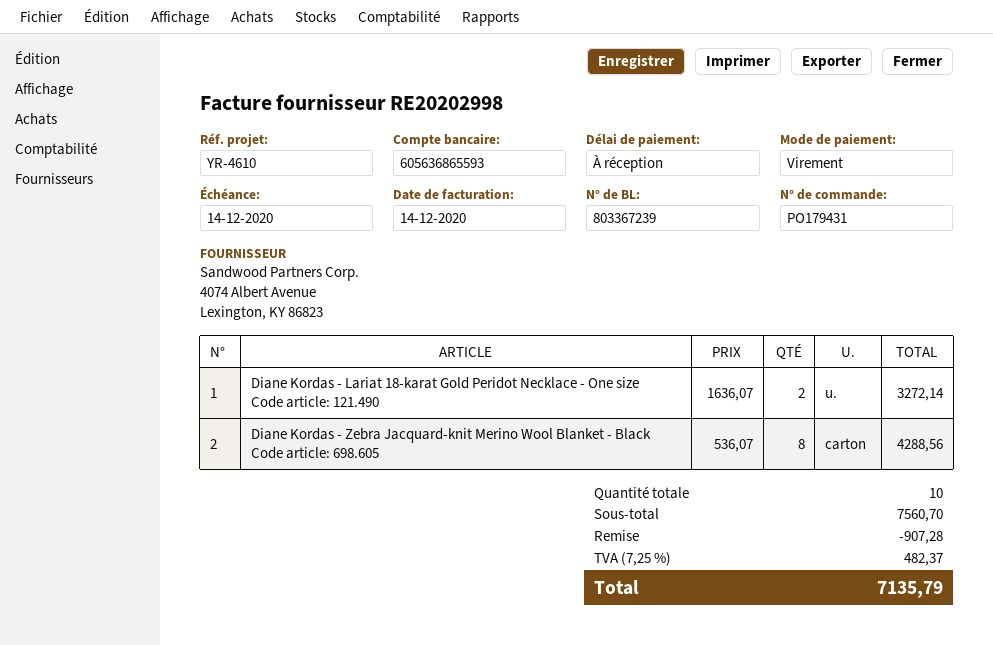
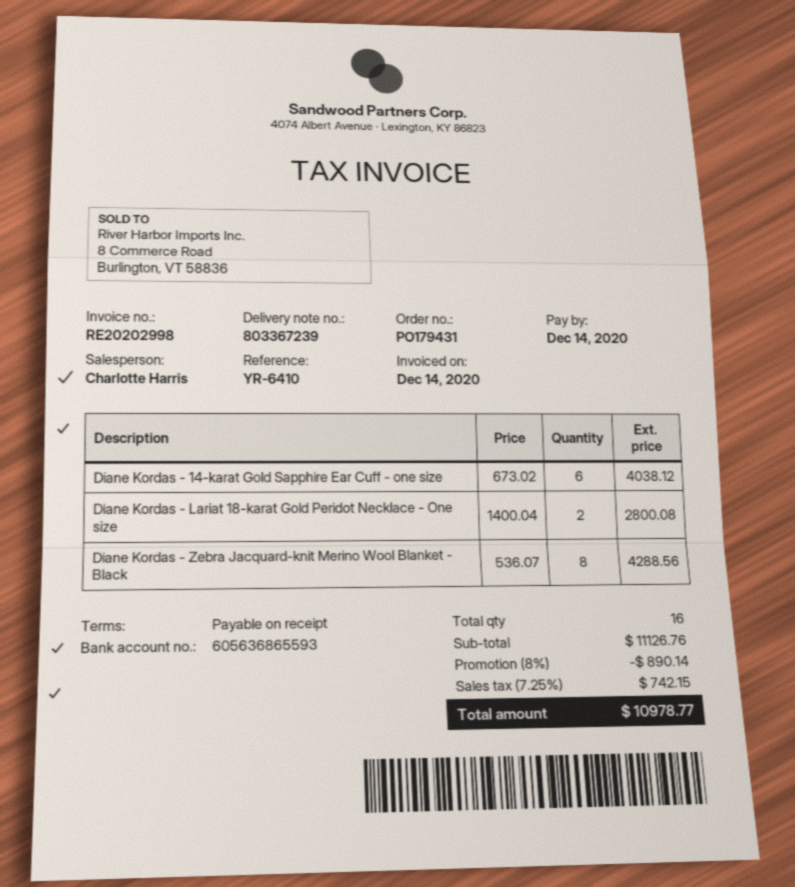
reference: YR-4610 -> YR-6410
Diane Kordas - Lariat 18-karat Gold Peridot Necklace - One size: 2 x 1636.07 = 3272.14 -> 2 x 1400.04 = 2800.08
Diane Kordas - 14-karat Gold Sapphire Ear Cuff - one size: none -> 6 x 673.02 = 4038.12
total quantity: 10 -> 16
subtotal: 7560.70 -> 11126.76
discount: 907.28 -> 890.14
tax: 7.25% = 482.37 -> 7.25% = 742.15
total: 7135.79 -> 10978.77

****************************************

Try it -
Write out the records above in full and exactly, with no pictures.

Finished exercise -
reference: YR-4610 -> YR-6410
Diane Kordas - Lariat 18-karat Gold Peridot Necklace - One size: 2 x 1636.07 = 3272.14 -> 2 x 1400.04 = 2800.08
Diane Kordas - 14-karat Gold Sapphire Ear Cuff - one size: none -> 6 x 673.02 = 4038.12
total quantity: 10 -> 16
subtotal: 7560.70 -> 11126.76
discount: 907.28 -> 890.14
tax: 7.25% = 482.37 -> 7.25% = 742.15
total: 7135.79 -> 10978.77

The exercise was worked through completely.